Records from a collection
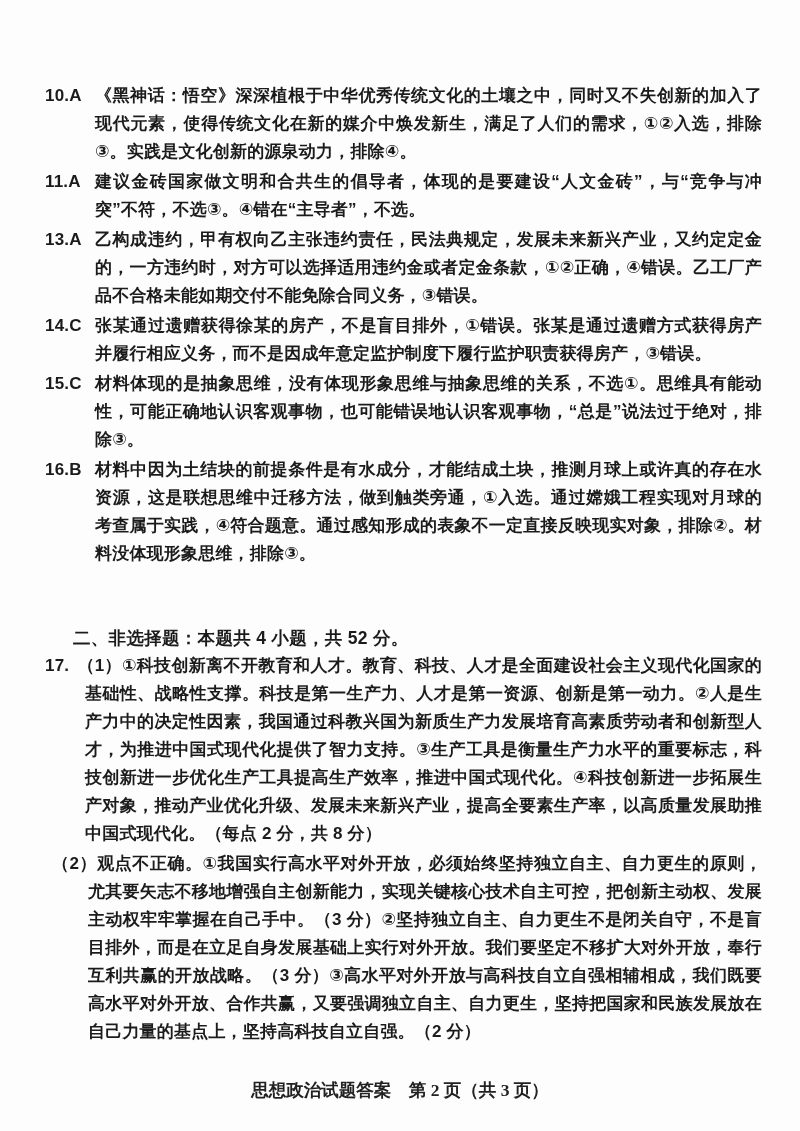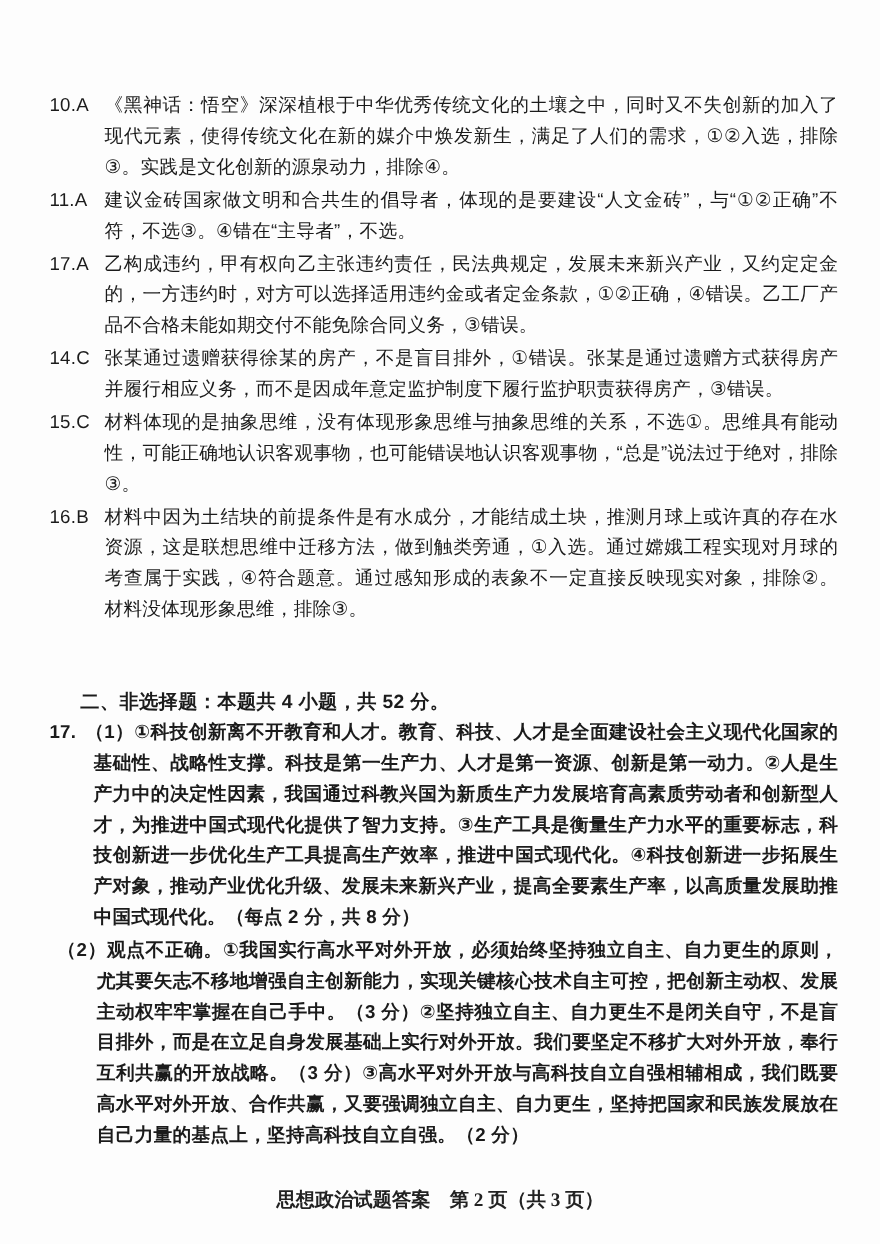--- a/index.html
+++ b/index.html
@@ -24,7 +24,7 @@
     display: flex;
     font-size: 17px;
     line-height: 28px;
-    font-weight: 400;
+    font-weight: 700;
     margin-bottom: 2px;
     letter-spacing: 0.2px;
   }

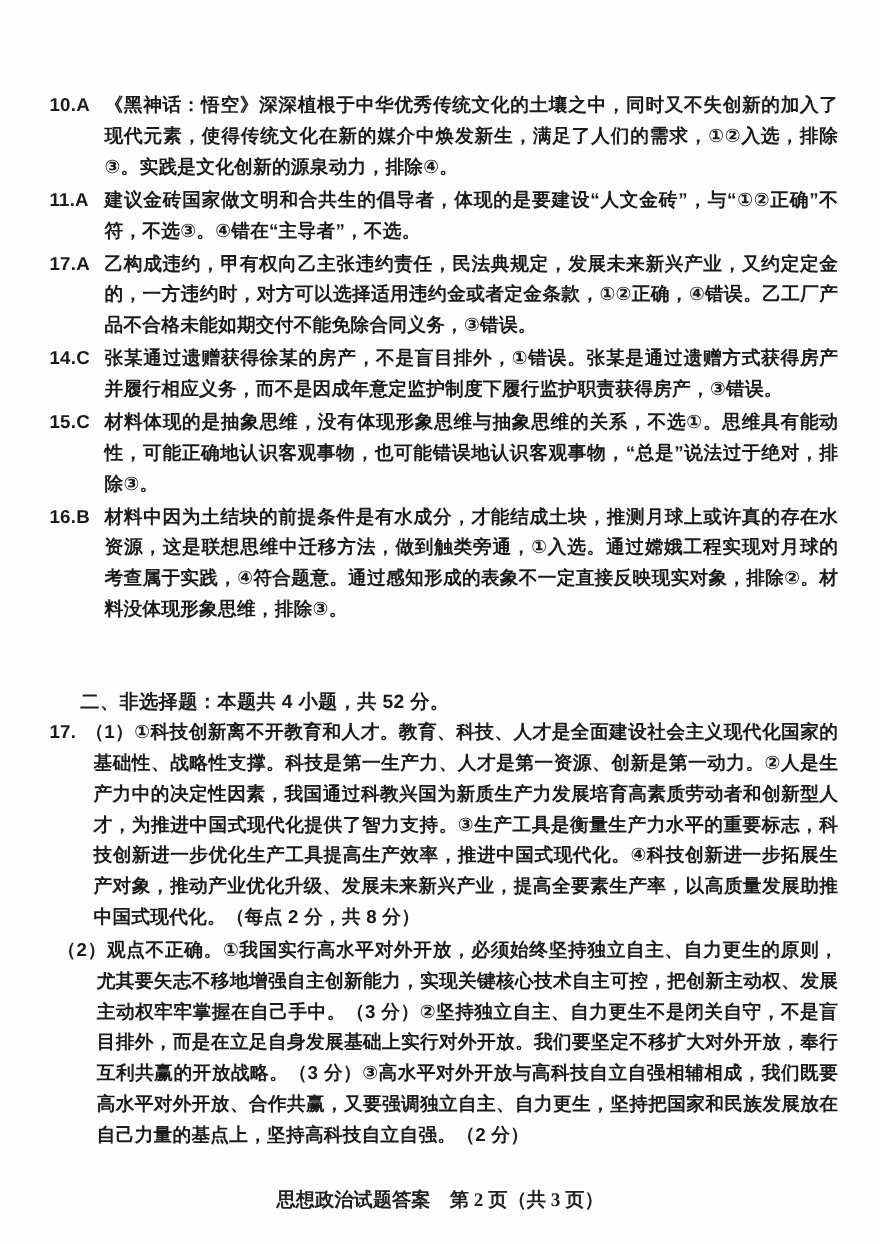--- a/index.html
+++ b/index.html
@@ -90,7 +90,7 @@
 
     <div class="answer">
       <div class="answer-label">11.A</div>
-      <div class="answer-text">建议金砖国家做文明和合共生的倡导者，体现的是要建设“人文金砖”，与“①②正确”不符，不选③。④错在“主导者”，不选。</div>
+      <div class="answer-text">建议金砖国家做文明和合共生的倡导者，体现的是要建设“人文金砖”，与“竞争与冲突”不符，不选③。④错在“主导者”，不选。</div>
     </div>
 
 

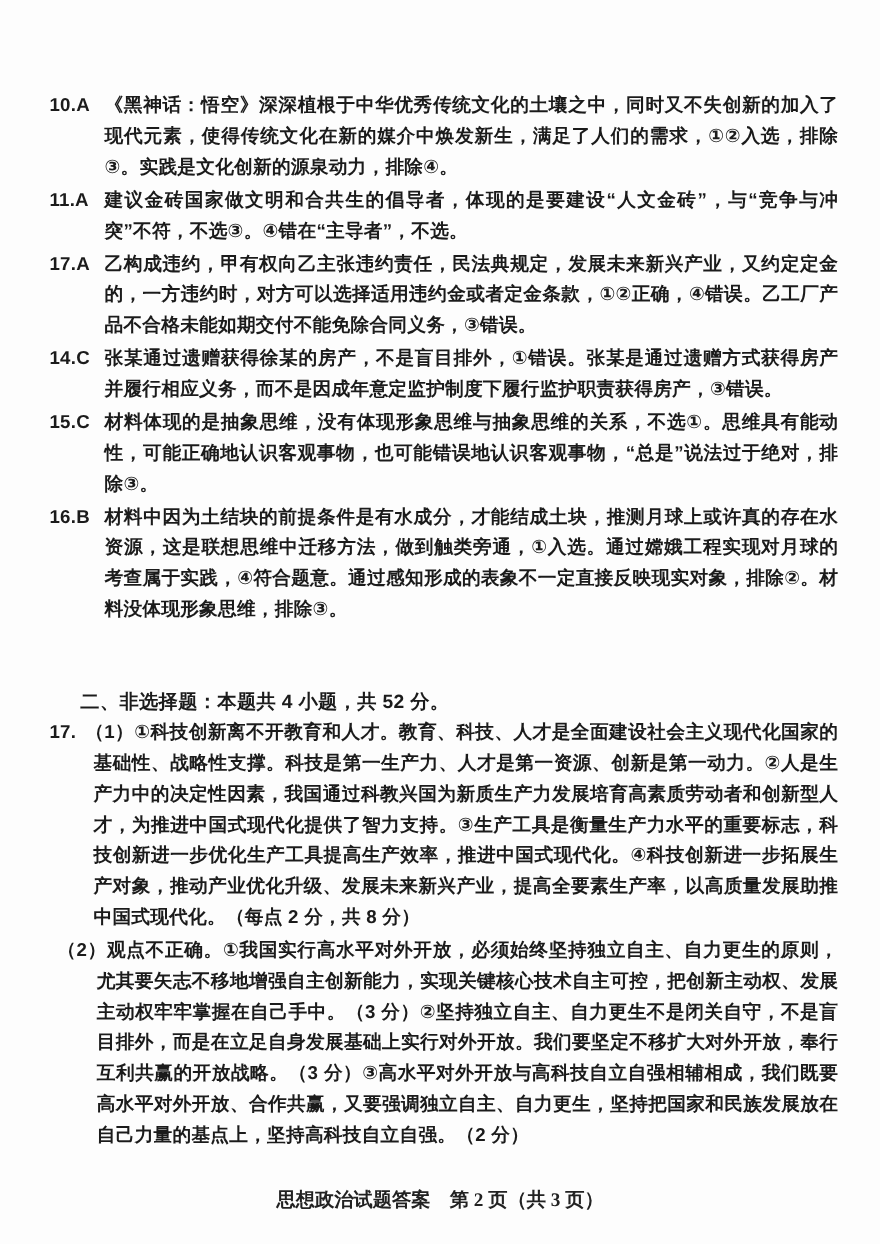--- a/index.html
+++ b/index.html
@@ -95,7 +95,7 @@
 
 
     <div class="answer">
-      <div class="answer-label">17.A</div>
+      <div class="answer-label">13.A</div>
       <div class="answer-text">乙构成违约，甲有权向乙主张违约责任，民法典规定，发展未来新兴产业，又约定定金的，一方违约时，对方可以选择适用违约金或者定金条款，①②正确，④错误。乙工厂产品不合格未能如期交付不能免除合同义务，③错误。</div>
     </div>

■ WHAT IS BEING ASKED: Restate every entry above word for word; no picture belongs in the copy.

■ EXERCISE RESPONSE:
--- a/index.html
+++ b/index.html
@@ -24,7 +24,7 @@
     display: flex;
     font-size: 17px;
     line-height: 28px;
-    font-weight: 400;
+    font-weight: 700;
     margin-bottom: 2px;
     letter-spacing: 0.2px;
   }

--- a/index.html
+++ b/index.html
@@ -90,7 +90,7 @@
 
     <div class="answer">
       <div class="answer-label">11.A</div>
-      <div class="answer-text">建议金砖国家做文明和合共生的倡导者，体现的是要建设“人文金砖”，与“①②正确”不符，不选③。④错在“主导者”，不选。</div>
+      <div class="answer-text">建议金砖国家做文明和合共生的倡导者，体现的是要建设“人文金砖”，与“竞争与冲突”不符，不选③。④错在“主导者”，不选。</div>
     </div>
 
 

--- a/index.html
+++ b/index.html
@@ -95,7 +95,7 @@
 
 
     <div class="answer">
-      <div class="answer-label">17.A</div>
+      <div class="answer-label">13.A</div>
       <div class="answer-text">乙构成违约，甲有权向乙主张违约责任，民法典规定，发展未来新兴产业，又约定定金的，一方违约时，对方可以选择适用违约金或者定金条款，①②正确，④错误。乙工厂产品不合格未能如期交付不能免除合同义务，③错误。</div>
     </div>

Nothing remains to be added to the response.